Previously, Waking Up managed Kubernetes clusters using Rancher on AWS. Although Rancher facilitated multi-cluster Kubernetes management, the Waking Up team lacked the access and control needed. Additionally, scalability issues arose as the nodes provisioned by Rancher were inadequate and prone to quick failures, leading to infrastructure deficiencies.
To address these problems, a migration to a platform that allowed greater infrastructure control was imperative. This migration needed to be executed swiftly to eliminate dependency on Rancher and modernize the architecture.
For the development team, adopting a DevOps culture for their workflow was important. This would enable the release of minimal code changes to maximize user quality. Transforming the CI/CD pipeline and simplifying DevOps practices would facilitate a faster deployment cycle.
Waking Up’s primary objective was to ensure users could access daily lessons or meditations. To achieve this, a highly efficient, scalable, and secure solution was required.
In collaboration with the Waking Up team, we migrated microservices to the Amazon Elastic Kubernetes Service (Amazon EKS) using infrastructure as code with Terraform. The strategy involved segregating the infrastructure into different accounts within the organization to isolate the development environment from the production environment. For provisioning Amazon Elastic Compute Cloud (Amazon EC2) nodes, we chose reserved instances based on AWS’s Graviton (ARM64) processors, significantly reducing instance costs while optimizing performance. The Waking Up team now has control to implement and manage applications on Kubernetes. Scalability has also improved since the migration to Amazon EKS.

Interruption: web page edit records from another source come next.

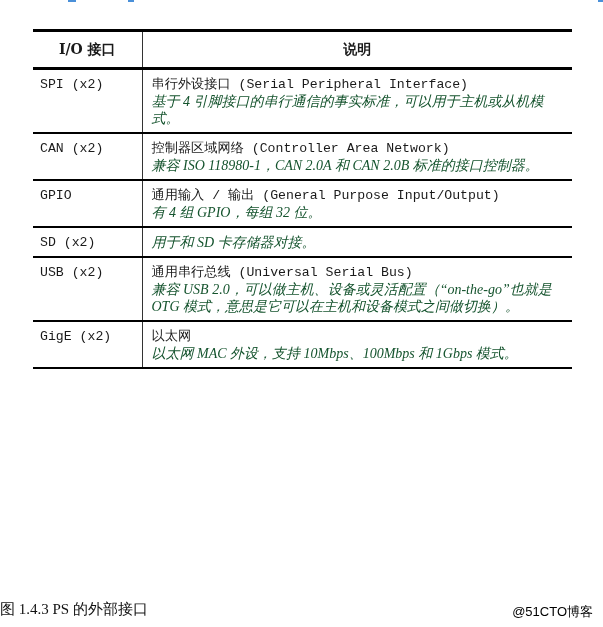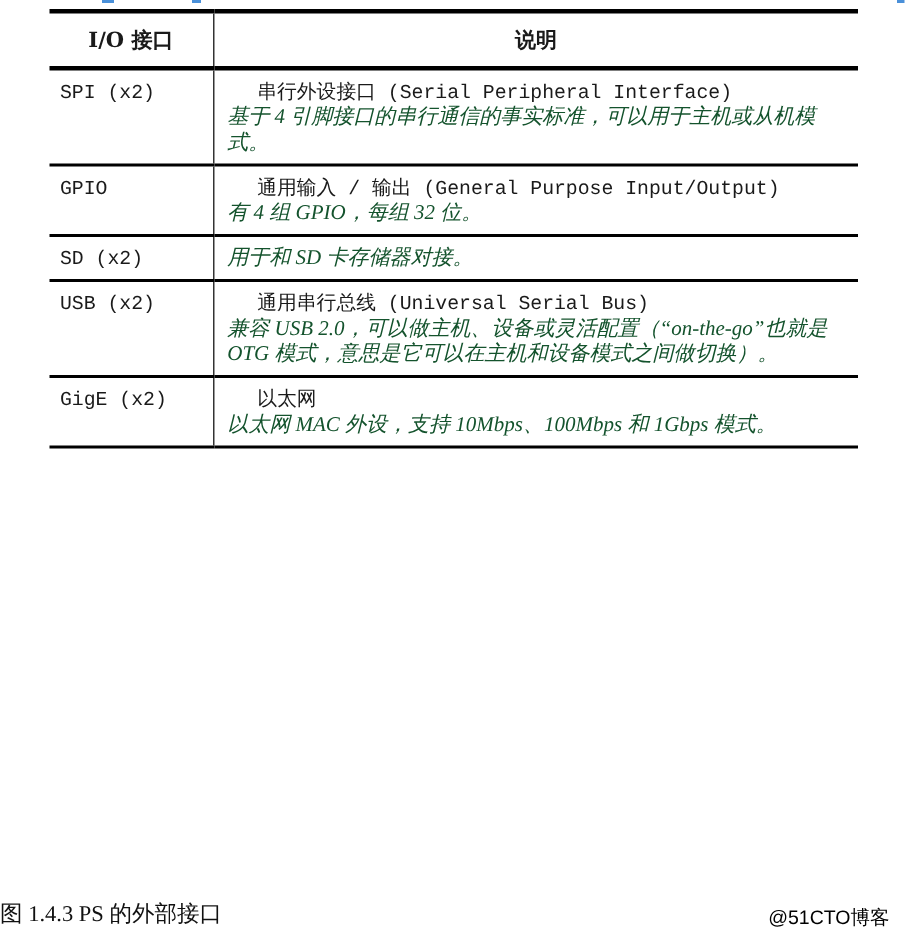"I/O 接口" table.io { top: 6px -> 29px }
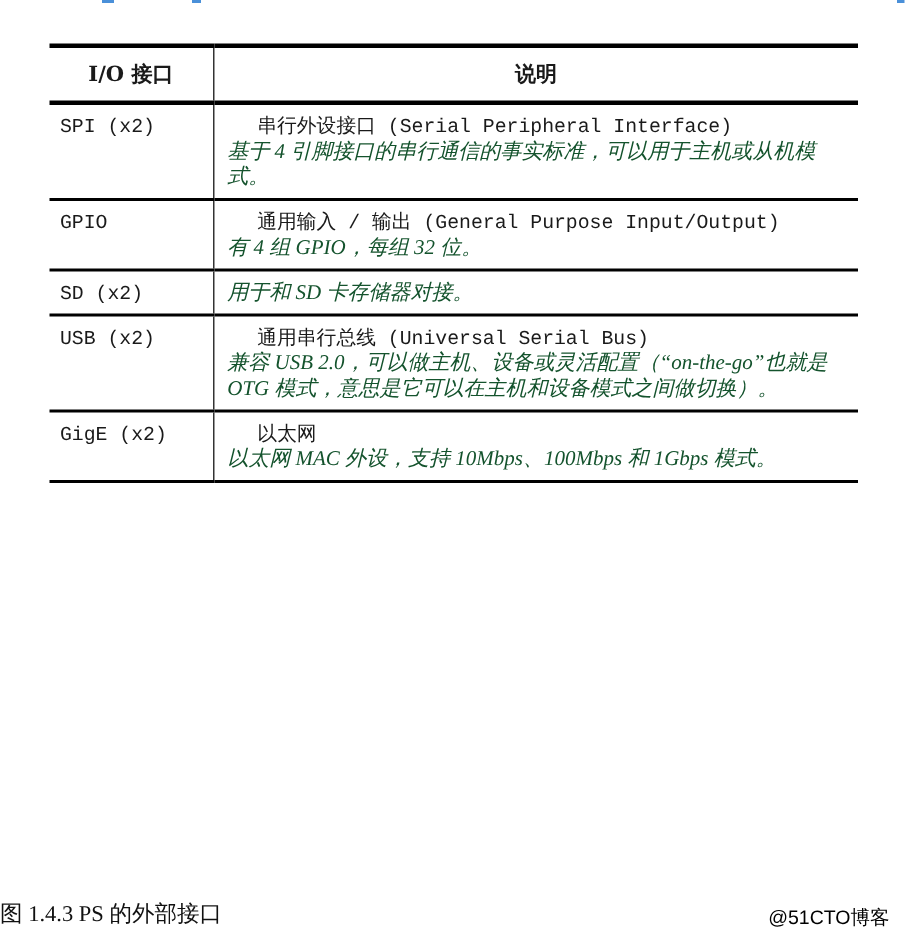"串行外设接口 (Serial Peripheral Interface)" .title-line { margin-left: 20px -> none }
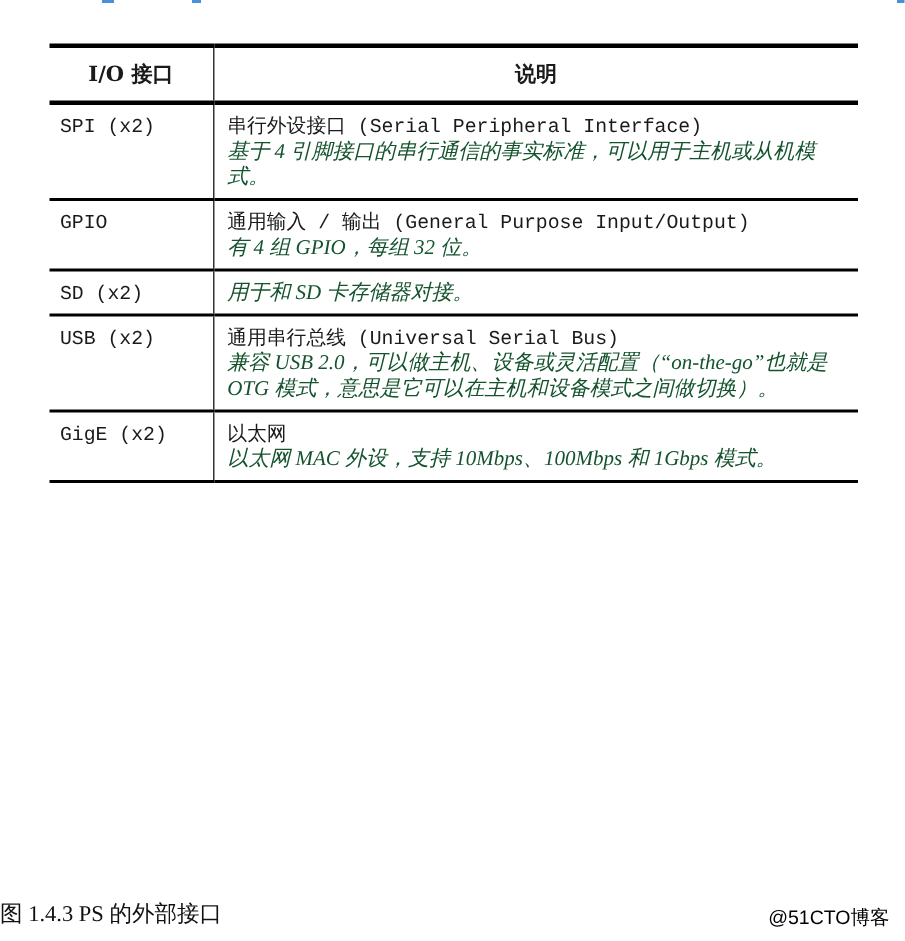"CAN (x2)" tr { html: none -> <tr> <td>CAN (x2)</td> <td> <span>控制器区域网络 (Controller Area Network)</span> <span>兼容 ISO 118980-1，CAN 2.0A 和 CAN 2.0B 标准的接口控制器。</span> </td> </tr> }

Waking Up enhanced reliability by implementing Amazon CloudFront CDN for low-latency delivery of its website. CloudFront distribution is configured with an origin access identity to ensure website access only through CloudFront, not directly from S3.
Security controls were implemented using AWS WAF (Web Application Firewall) and AWS CloudTrail to protect against potentially disruptive or resource-consuming web applications. This enabled user access tracking and detection of unusual behavior. DataDog Cloud SIEM was implemented to provide visibility and generate alerts for specific CloudTrail events associated with AWS entities (IAM).
Furthermore, a comprehensive infrastructure monitoring, logging, and alerting stack was implemented using Datadog. This empowered the development team to measure application performance and make informed decisions based on metrics.
- Enhanced infrastructure scalability: Successfully handled high-demand events with automatic infrastructure responses.
- Fully automated CI/CD process using GitHub Actions.
- Automated database migrations using Helm on each deployment.
- Business logic instrumentation.
- Early alerting for events and application performance metrics.
- Secure VPN access to private resources.